3.7.2. Data Quantification
Quantification of live and dead cells for the assay was performed using the ImageXpress Micro XLS Widefield Microscope and acquired images analysed using the MetaXpress software and Multi-Wavelength Cell Scoring Application Module and the Cell Cycle Module. Acquired data was transferred to an EXCEL spreadsheet and data was analysed and processed.
3.8. Tubulin Polymerization Assay
Tubulin polymerization assays were conducted using the tubulin polymerization assay kit following the manufacturer’s instructions (Cytoskeleton, Inc., Denver, CA, USA). Briefly, 50 μL of 1.3 mg/mL tubulin (>99% pure) proteins in G-PEM buffer (consisting of 80 mmol/L PIPES 2 mmol/L MgCl2, 0.5 mmol/L EGTA, 1 mmol/L GTP, and 15% glycerol at pH 6.9,) was placed in a quartz cuvette in the presence of the test agent (concentration: 0.25 µM).

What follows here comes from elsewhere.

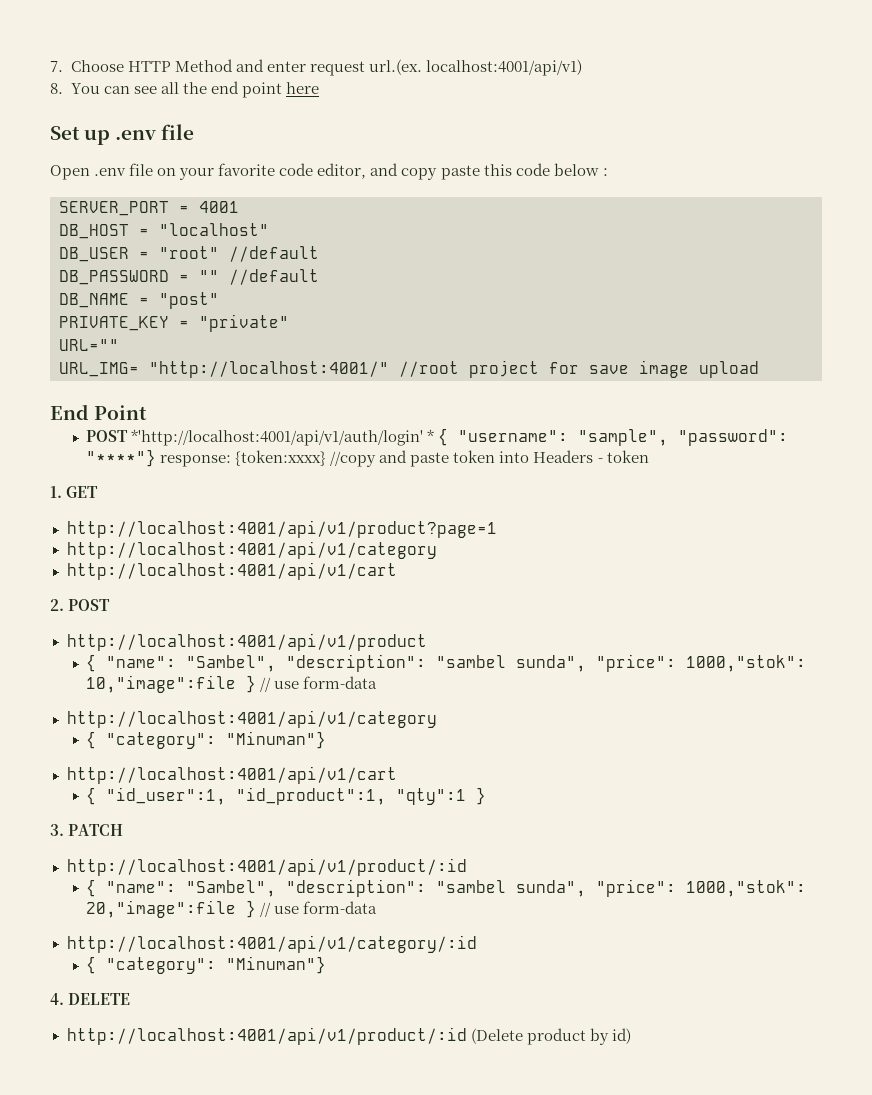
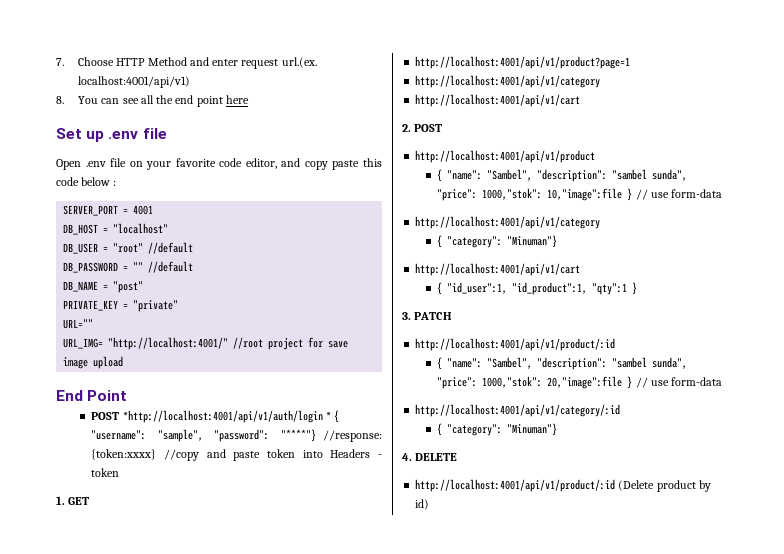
[131,429,424,446] *'http://localhost:4001/api/v1/auth/login' -> [122,410,323,423] *http://localhost:4001/api/v1/auth/login
[160,455,232,467] response: -> [323,430,382,442] //response:

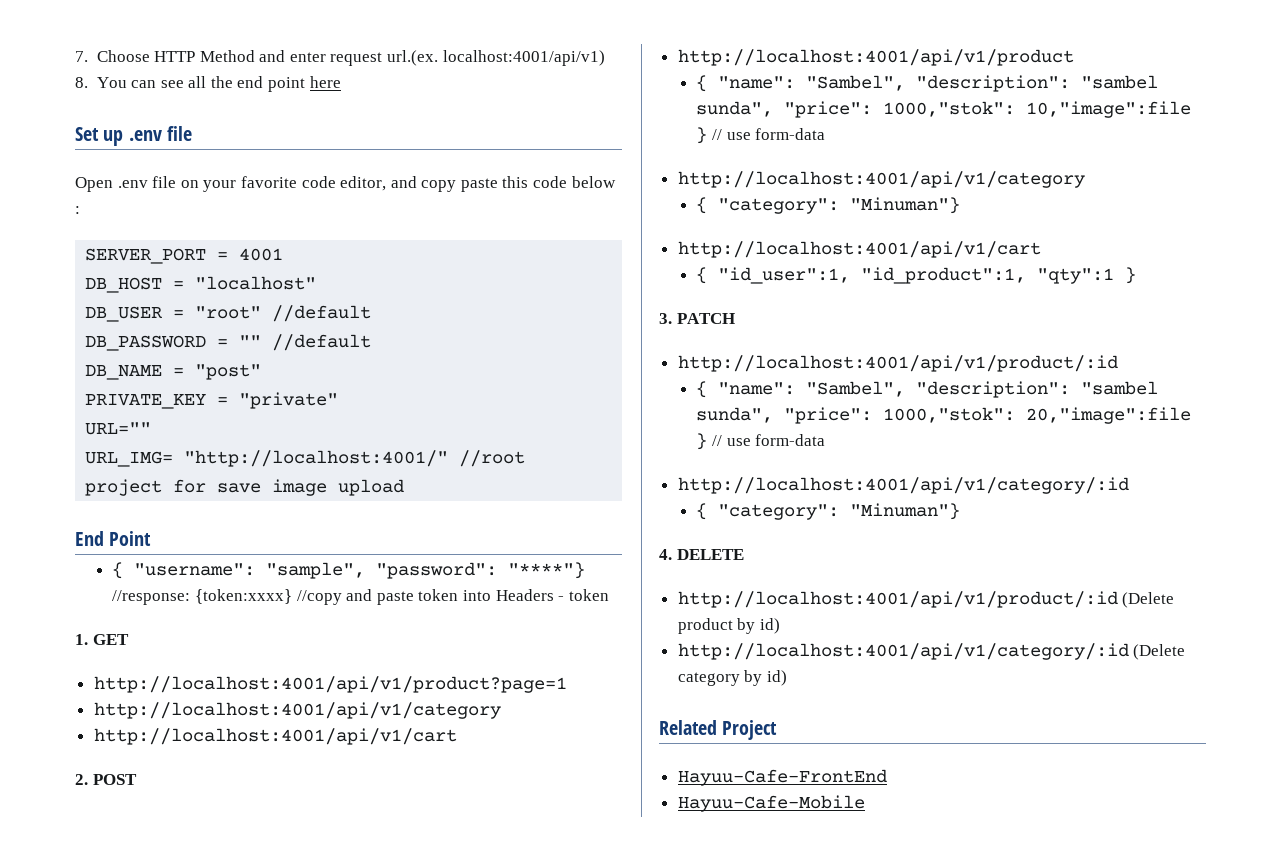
[91,410,331,423] POST *http://localhost:4001/api/v1/auth/login * -> (152, 538) none
(430, 504) none -> [677,643,1186,660] [677,670,787,686] [659,720,778,740] [677,769,887,786] [677,795,865,812] // http://localhost:4001/api/v1/category/:id (Delete category by id) // Related Project // Hayuu-Cafe-FrontEnd // Hayuu-Cafe-Mobile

Polymerization was measured at every 3 s for 1 h using an Applied Photophysics Chirascan spectroflourimeter (excitation at 360 nm and emission at 420 nm) at 37 °C.
3.9. Methodology for Docking Studies
Docking of the compounds
2a,
4a and
5e–
h was performed to the crystal structure of a tubulin heterodimer (PDB code:1TUB) [
29]. using the CDOCKER protocol [
30] in Discovery Studio 2017. Prior to performing the docking, compounds were drawn using Discovery Studio and prepared using the ‘Prepare Ligand’ protocol. The protein structure was obtained from the Protein Data Bank, prepared using the ‘Prepare Protein’ protocol in Discovery Studio which included: removing any existing ligands bound to the model and binding sites defined from receptor cavities as well as all water molecules, protonate the protein at pH 7.5, The receptor cavity in this tubulin structure is present between the two monomers of the tubulin dimer structure. Docking was performed using CHARMm force field and the best conformation of the ligand selected and evaluated.